By 1960 Cleveland, who had incorporated blues riffs and what Heilbut described as "sheer funkiness" in his work, had become associated with a new tenor in gospel music. That year "The Love of God, " a song he recorded with Detroit's Voices of Tabernacle choir, was a sensation, and its success helped Cleveland secure a recording contract with Savoy Records, for whom he recorded more than sixty albums. The artist passed another milestone with Savoy's 1963 release Peace Be Still. A recording pairing Cleveland with the Angelic Choir of Nutley, New Jersey, the album, which held a spot on the gospel charts for more than fifteen years, has sold more than one million copies, an almost unheard of achievement for a gospel recording.

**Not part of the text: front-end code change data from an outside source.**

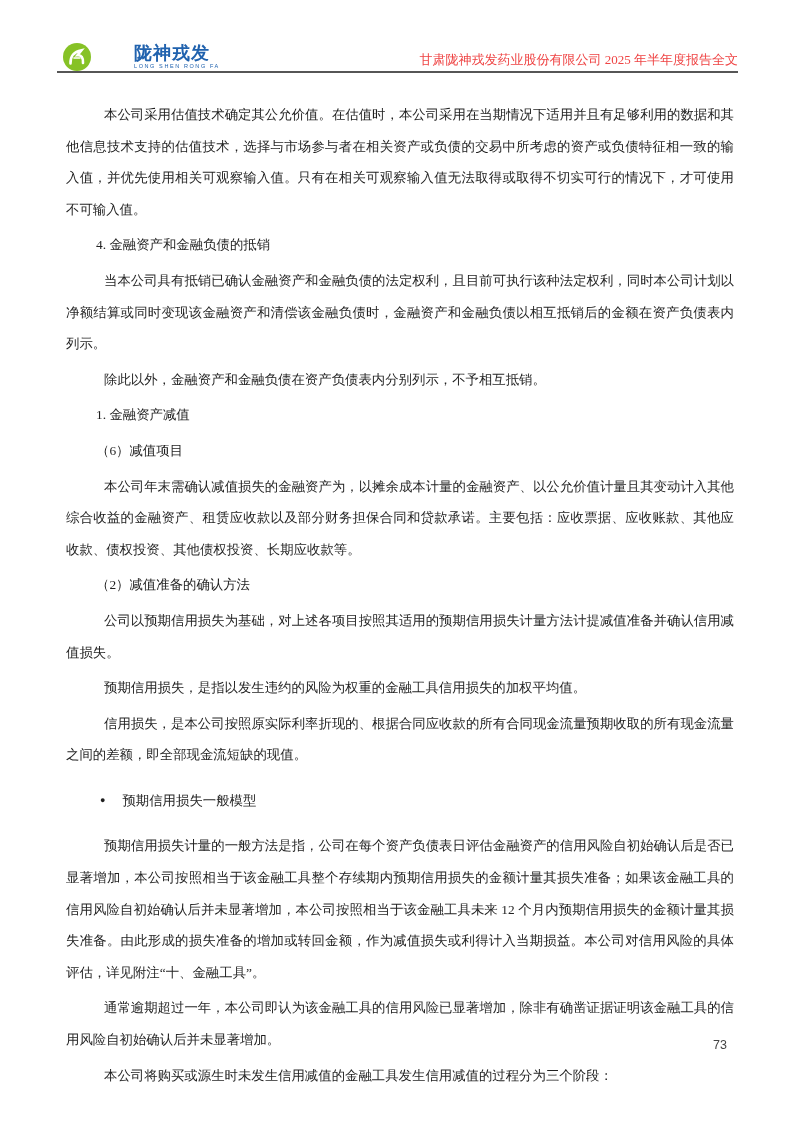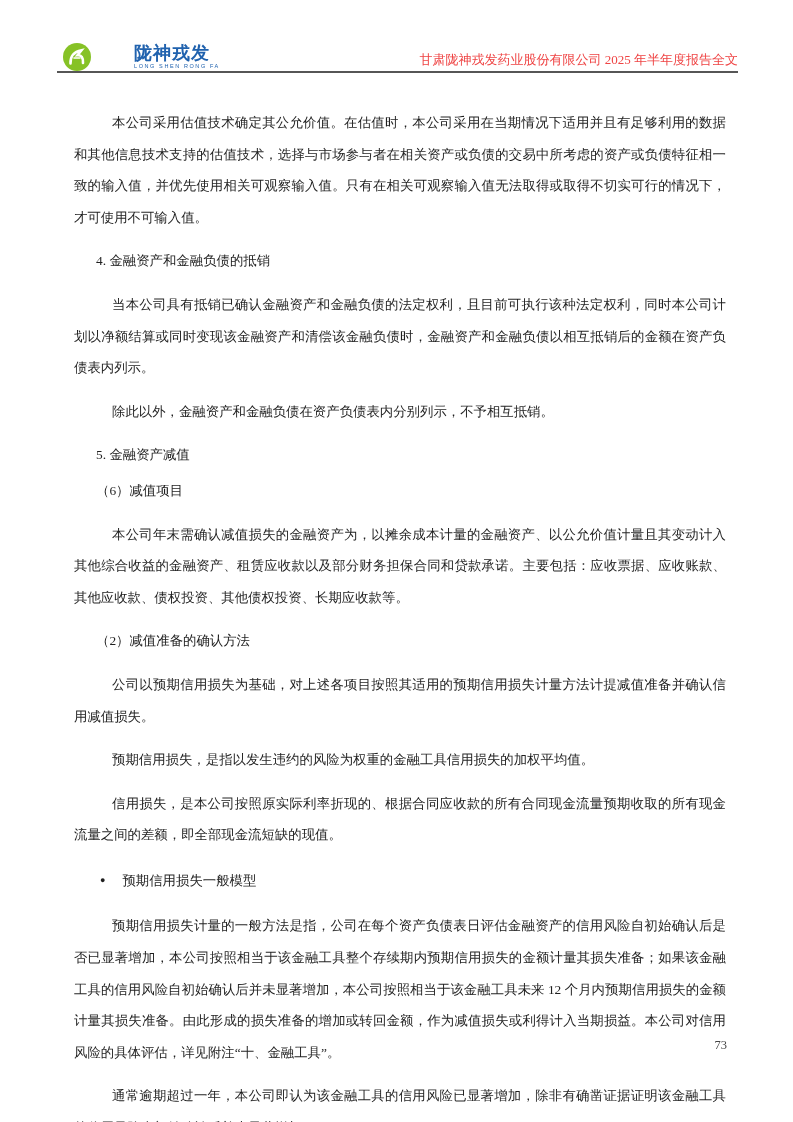--- a/index.html
+++ b/index.html
@@ -30,31 +30,31 @@
   }
   .header-rule{
     position:absolute;left:57px;top:71px;width:681px;height:2px;
     background:#565656;
   }
   .content{
     position:absolute;left:62px;top:95px;width:676px;
     font-size:13.4px;line-height:31.6px;color:#1f1f1f;
     text-align:justify;
   }
-  .para{margin:12px;text-indent:38px;}
+  .para{margin:4px;text-indent:38px;}
   .heading{margin:4px;text-indent:30px;font-weight:normal;font-size:13.4px;}
   .bullet-line{margin:14px 0;padding-left:38px;text-indent:0;}
   .bullet{
     display:inline-block;font-size:9px;vertical-align:2px;margin-right:17px;
     color:#1f1f1f;
   }
   .page-number{
     position:absolute;top:1038px;right:66px;
     font-size:12.5px;color:#444444;
-    font-family:Liberation Serif, serif;
+    font-family:Liberation Sans, sans-serif;
   }
 </style>
 </head>
 <body>
 
 <div class="page">
 
   <header class="page-header">
     <div class="logo">
       <svg class="logo-icon" viewBox="0 0 30 30" aria-hidden="true">
@@ -70,21 +70,21 @@
     <div class="header-title">甘肃陇神戎发药业股份有限公司 2025 年半年度报告全文</div>
   </header>
 
   <div class="header-rule"></div>
 
   <main class="content">
     <p class="para">本公司采用估值技术确定其公允价值。在估值时，本公司采用在当期情况下适用并且有足够利用的数据和其他信息技术支持的估值技术，选择与市场参与者在相关资产或负债的交易中所考虑的资产或负债特征相一致的输入值，并优先使用相关可观察输入值。只有在相关可观察输入值无法取得或取得不切实可行的情况下，才可使用不可输入值。</p>
     <p class="heading">4. 金融资产和金融负债的抵销</p>
     <p class="para">当本公司具有抵销已确认金融资产和金融负债的法定权利，且目前可执行该种法定权利，同时本公司计划以净额结算或同时变现该金融资产和清偿该金融负债时，金融资产和金融负债以相互抵销后的金额在资产负债表内列示。</p>
     <p class="para">除此以外，金融资产和金融负债在资产负债表内分别列示，不予相互抵销。</p>
-    <p class="heading">5. 金融资产减值</p>
+    <p class="heading">1. 金融资产减值</p>
     <p class="heading">（6）减值项目</p>
     <p class="para">本公司年末需确认减值损失的金融资产为，以摊余成本计量的金融资产、以公允价值计量且其变动计入其他综合收益的金融资产、租赁应收款以及部分财务担保合同和贷款承诺。主要包括：应收票据、应收账款、其他应收款、债权投资、其他债权投资、长期应收款等。</p>
     <p class="heading">（2）减值准备的确认方法</p>
     <p class="para">公司以预期信用损失为基础，对上述各项目按照其适用的预期信用损失计量方法计提减值准备并确认信用减值损失。</p>
     <p class="para">预期信用损失，是指以发生违约的风险为权重的金融工具信用损失的加权平均值。</p>
     <p class="para">信用损失，是本公司按照原实际利率折现的、根据合同应收款的所有合同现金流量预期收取的所有现金流量之间的差额，即全部现金流短缺的现值。</p>
     <div class="bullet-line">
       <span class="bullet">●</span><span>预期信用损失一般模型</span>
     </div>
     <p class="para">预期信用损失计量的一般方法是指，公司在每个资产负债表日评估金融资产的信用风险自初始确认后是否已显著增加，本公司按照相当于该金融工具整个存续期内预期信用损失的金额计量其损失准备；如果该金融工具的信用风险自初始确认后并未显著增加，本公司按照相当于该金融工具未来 12 个月内预期信用损失的金额计量其损失准备。由此形成的损失准备的增加或转回金额，作为减值损失或利得计入当期损益。本公司对信用风险的具体评估，详见附注“十、金融工具”。</p>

During the 1960 Cleveland also formed the James Cleveland Singers, gradually built an international reputation, and became one of the best paid of the gospel music entertainers. And although two of Cleveland's former pupils - Aretha Franklin and Billy Preston - went on to achieve celebrity status, the master himself declined to expand his audience by moving into secular music, and instead chose to devote himself strictly to gospel.

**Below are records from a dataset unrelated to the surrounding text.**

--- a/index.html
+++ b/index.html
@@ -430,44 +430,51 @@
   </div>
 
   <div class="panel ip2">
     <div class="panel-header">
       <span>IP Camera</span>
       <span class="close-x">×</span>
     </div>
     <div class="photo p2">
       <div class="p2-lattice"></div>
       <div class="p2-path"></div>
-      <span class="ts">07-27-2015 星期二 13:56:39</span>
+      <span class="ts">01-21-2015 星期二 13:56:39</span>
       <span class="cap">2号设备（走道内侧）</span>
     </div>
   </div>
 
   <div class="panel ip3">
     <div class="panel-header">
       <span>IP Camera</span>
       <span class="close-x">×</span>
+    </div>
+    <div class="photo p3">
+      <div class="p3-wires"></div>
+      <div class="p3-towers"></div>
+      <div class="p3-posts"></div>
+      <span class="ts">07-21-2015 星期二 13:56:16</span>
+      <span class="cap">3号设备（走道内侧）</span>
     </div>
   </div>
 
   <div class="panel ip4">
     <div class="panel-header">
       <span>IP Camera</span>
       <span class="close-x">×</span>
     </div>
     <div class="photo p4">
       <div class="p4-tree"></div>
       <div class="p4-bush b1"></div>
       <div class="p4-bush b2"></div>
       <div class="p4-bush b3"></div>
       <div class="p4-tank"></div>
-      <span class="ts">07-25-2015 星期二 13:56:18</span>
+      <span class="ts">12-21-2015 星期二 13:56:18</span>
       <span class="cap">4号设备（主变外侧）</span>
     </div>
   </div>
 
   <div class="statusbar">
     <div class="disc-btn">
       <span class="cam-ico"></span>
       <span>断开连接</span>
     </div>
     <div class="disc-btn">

Indeed, in the early sixties Cleveland became a minister and served Los Angeles's New Greater Harvest Baptist Church as pastor until he was able to build his own Cornerstone Institutional Baptist Church in 1970. For him, gospel music and gospel teaching were inseparable - different mediums conveying the same message.
For Cleveland, gospel music was so vital that in 1968 he organized the first Gospel Music Workshop of America. Designed both to help preserve the gospel tradition and to feature new talent, the workshop has grown to include more than five hundred thousand members representing almost every state. This was the best way, in the artist's opinion, to assure that gospel's legacy continues.
Cleveland died of heart failure on February 9, 1991, in Los Angeles, California. He had not been able to sing for a year before his death due to respiratory ailments.
Quotations:
As he explained to Ed Ochs in an interview for Billboard, gospel is not only "a music, but . .. a representation of a religious thinking. Gospel singing is the counterpart of gospel teaching. .. . It's an art form, true enough, but it represents an idea, a thought, a trend. "
"My biggest ambition is to build a school somewhere in America, where we can teach and house our convention, " Cleveland told Village Voice interviewer David Jackson.
Connections
In October 1991, music producer Andre M. Cleveland (then-aged 34) filed suit against James Cleveland's estate claiming to be Cleveland's adopted son.
Also in October 1991, Jean Ervin, a member of the Cleveland-founded Cornerstone Institutional Baptist Church, claimed that she was the mother of Cleveland's only biological child, daughter LaShone Cleveland (b. 1965).